The New York Times response:

It’s the job of the people who run the system to decide what weight to give factors like income in deciding who gets the grants. For your strategy to work, other well-off employees would have to make the same choice. You’d collectively decide to override the preferences of those who set up the scholarship fund. But that’s not your role. The need-based grants exclude the likes of you; this one, by design, does not. Unless there’s something unethical in the administration of this grant, you should feel free to compete for it.

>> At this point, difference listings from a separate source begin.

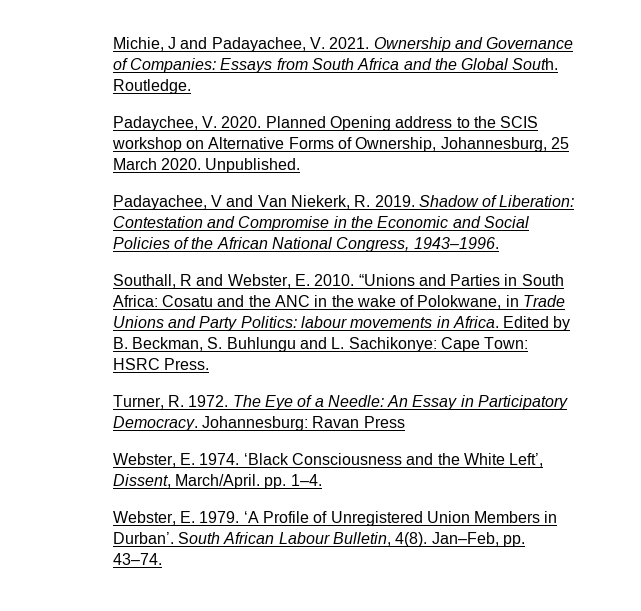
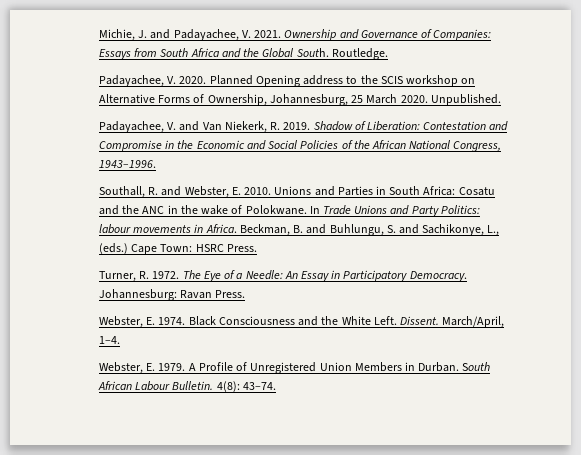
- Michie, J and Padayachee, V. 2021.
+ Michie, J. and Padayachee, V. 2021.
- Padaychee, V. 2020.
+ Padayachee, V. 2020.
- Padayachee, V and Van Niekerk, R. 2019.
+ Padayachee, V. and Van Niekerk, R. 2019.
- Southall, R and Webster, E. 2010.
+ Southall, R. and Webster, E. 2010.
- “Unions and Parties in South Africa: Cosatu and the ANC in the wake of Polokwane, in Trade Unions and Party Politics: labour movements in Africa.
+ Unions and Parties in South Africa: Cosatu and the ANC in the wake of Polokwane. In Trade Unions and Party Politics: labour movements in Africa.
- Edited by B. Beckman, S. Buhlungu and L. Sachikonye: Cape Town: HSRC Press.
+ Beckman, B. and Buhlungu, S. and Sachikonye, L., (eds.) Cape Town: HSRC Press.
- Johannesburg: Ravan Press
+ Johannesburg: Ravan Press.
- ‘Black Consciousness and the White Left’, Dissent, March/April. pp. 1–4.
+ Black Consciousness and the White Left. Dissent. March/April, 1–4.
- ‘A Profile of Unregistered Union Members in Durban’.
+ A Profile of Unregistered Union Members in Durban.
- South African Labour Bulletin, 4(8). Jan–Feb, pp. 43–74.
+ South African Labour Bulletin. 4(8): 43–74.

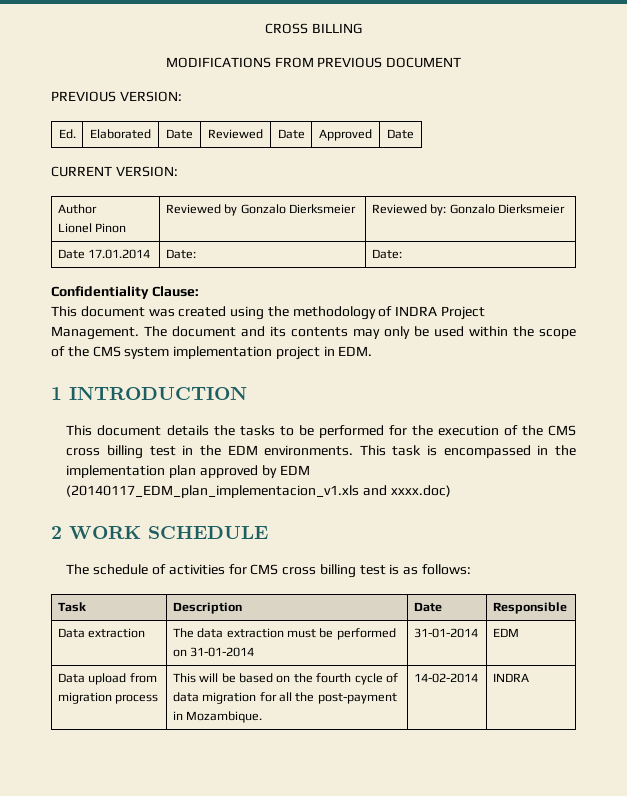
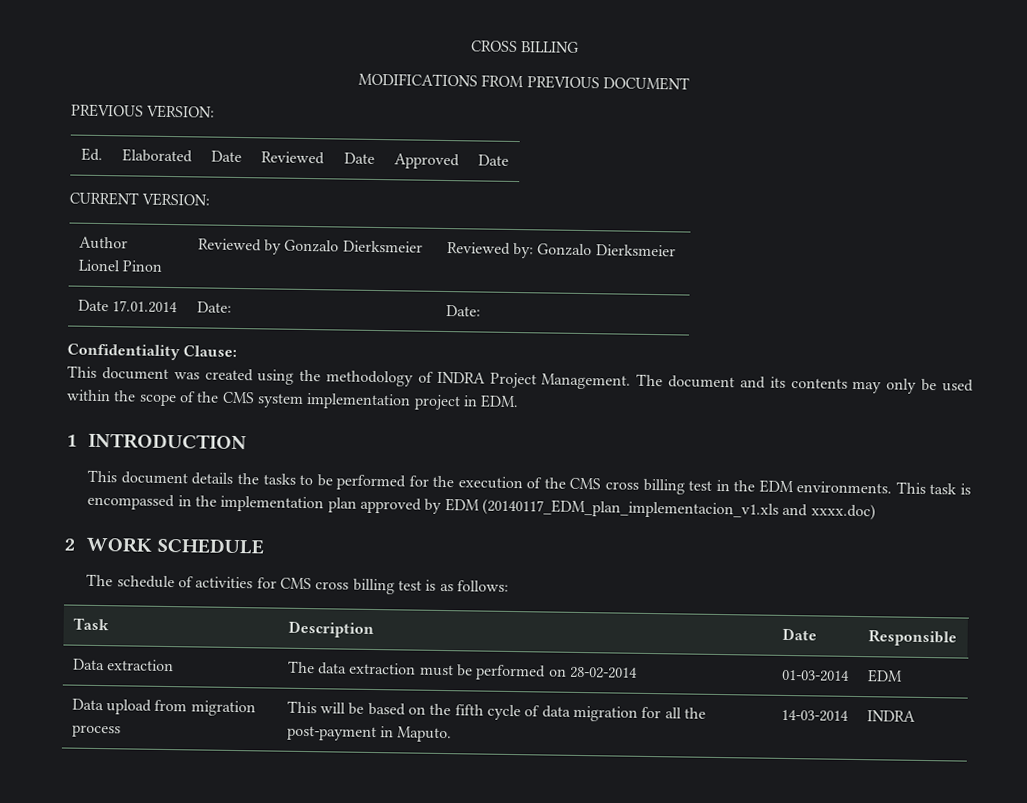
- Data extraction | The data extraction must be performed on 31-01-2014 | 31-01-2014 | EDM
+ Data extraction | The data extraction must be performed on 28-02-2014 | 01-03-2014 | EDM
- Data upload from migration process | This will be based on the fourth cycle of data migration for all the post-payment in Mozambique. | 14-02-2014 | INDRA
+ Data upload from migration process | This will be based on the fifth cycle of data migration for all the post-payment in Maputo. | 14-03-2014 | INDRA

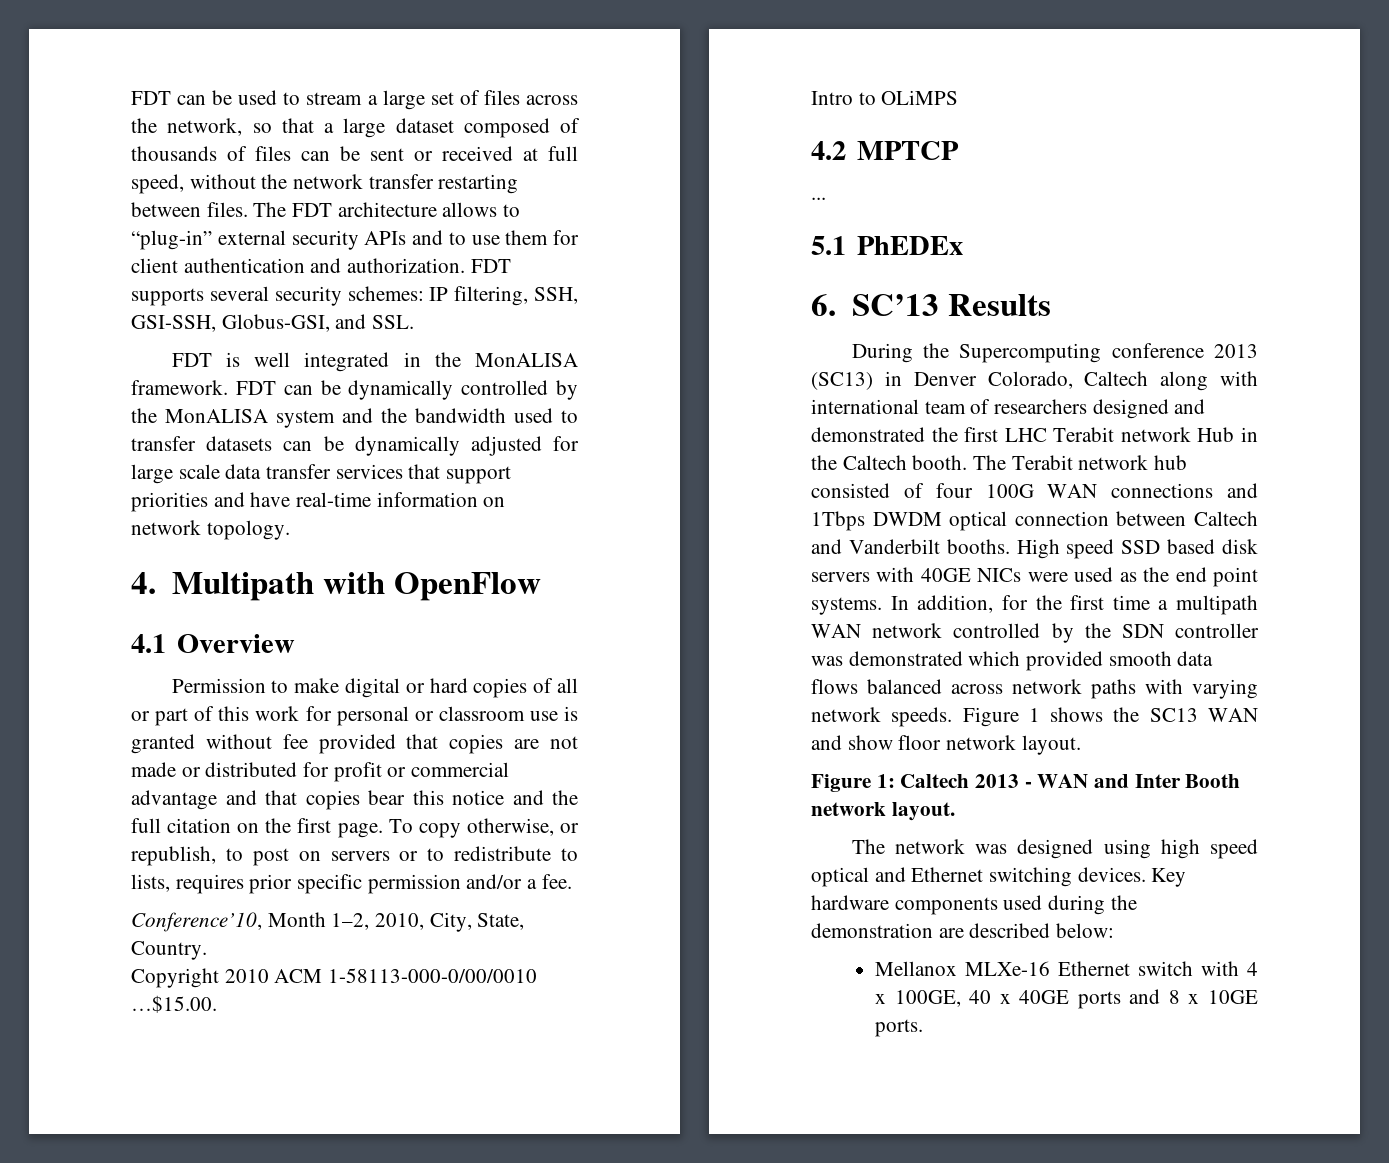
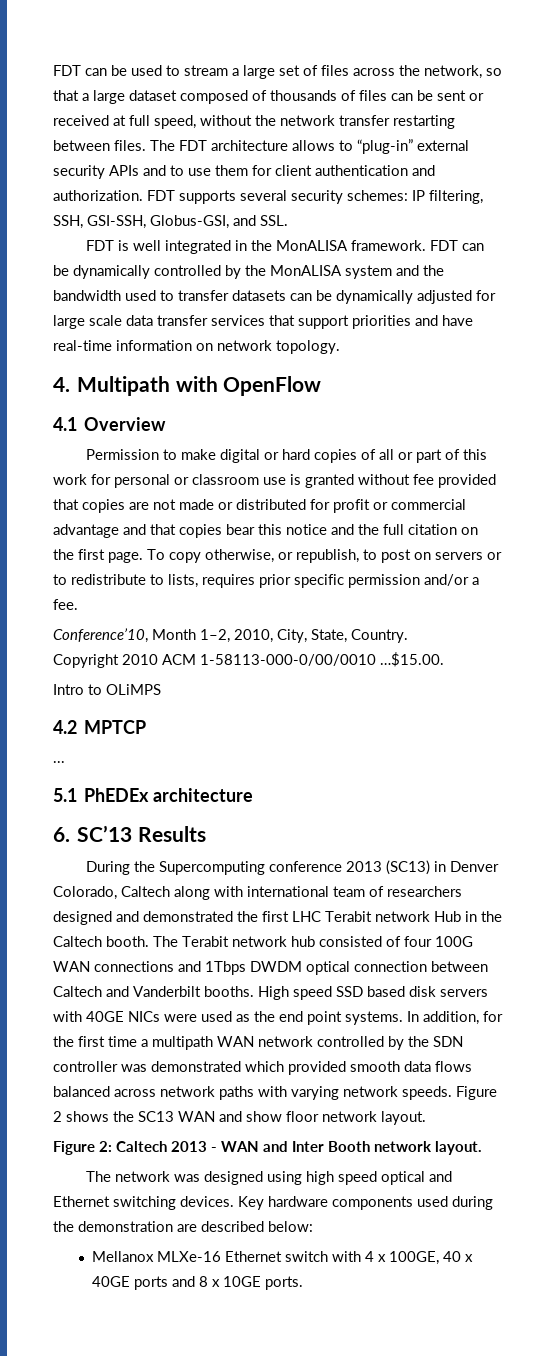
- 5.1 PhEDEx
+ 5.1 PhEDEx architecture
- Figure 1 shows the SC13 WAN and show floor network layout.
+ Figure 2 shows the SC13 WAN and show floor network layout.
- Figure 1: Caltech 2013 - WAN and Inter Booth network layout.
+ Figure 2: Caltech 2013 - WAN and Inter Booth network layout.

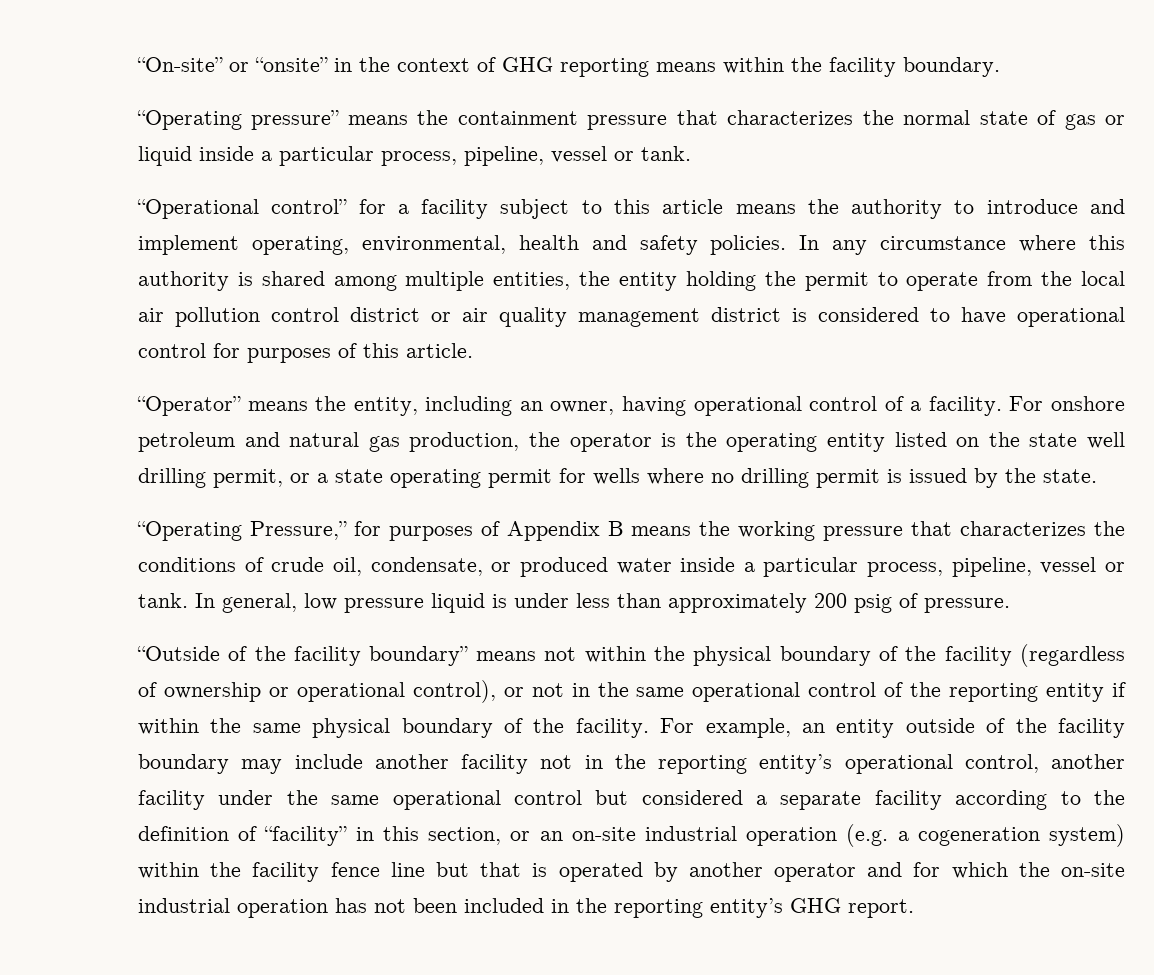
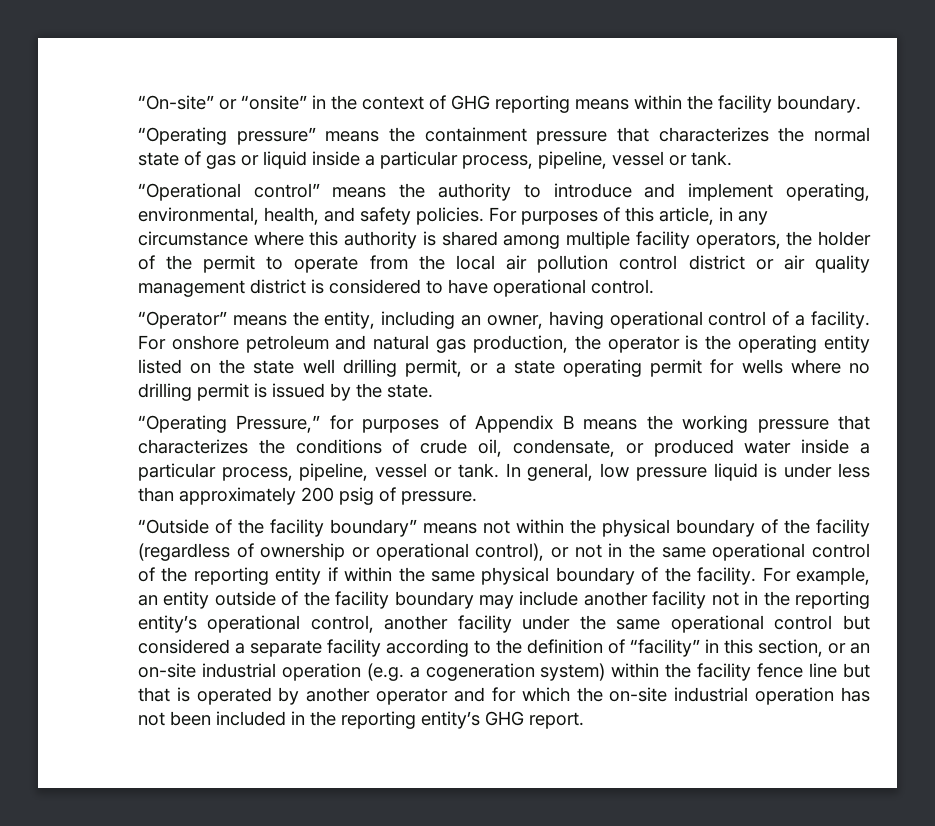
- “Operational control” for a facility subject to this article means the authority to introduce and implement operating, environmental, health and safety policies.
+ “Operational control” means the authority to introduce and implement operating, environmental, health, and safety policies.
- In any circumstance where this authority is shared among multiple entities, the entity holding the permit to operate from the local air pollution control district or air quality management district is considered to have operational control for purposes of this article.
+ For purposes of this article, in any circumstance where this authority is shared among multiple facility operators, the holder of the permit to operate from the local air pollution control district or air quality management district is considered to have operational control.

I work for a tutoring company that charges $60 per hour, of which I receive $30. If a session happens to end early, I notify the company to bill the student less, and then I invoice the company. I recently learned, however, that the company often bills the students for the full session even if I tell them it finished early. Is it unethical for me to invoice the company for a full session, knowing that if I don’t they’ll just pocket more of the money they (and I) didn’t earn? Name Withheld

My response: What does the contract say?

One reason I don’t like the premise of this column is that it supports people asking these abstract philosophical questions instead of thinking for themselves about their personal relationships with the people their actions affect.

Asking about the “ethics” of this interaction isn’t elevating it to a higher level. It’s distancing yourself from the people in your life, your emotions, your responsibility for your actions, and your caring about how your actions affect people. You signed a contract agreeing to behave certain ways if they did. You have the written agreement and a relationship with the people. You have everything you need to resolve this without involving a philosophy department or newspaper columnist.

The New York Times response:

First, what does the fine print say? Services provided at a per-hour rate aren’t necessarily prorated at a per-minute rate when they go a little over or under. But it isn’t O.K. to bill the client in full and not pay you accordingly. If your assessment of the situation is correct, money is being stolen here. So I understand your logic. Your employer isn’t entitled to the overpayment. Your client isn’t going to be able to keep it. Why not take a share? It’s the logic of the person who steals the TV from the looted store during the riot. Someone is going to take this stuff; why shouldn’t it be me?

I wonder how this situation is even possible. Maybe the students aren’t telling their parents that you’ve let them leave early. Rather than go along with a dishonest practice, though, why not insist that the students stay for the time their parents have paid for? It can’t be that you’ve got nothing more to teach them.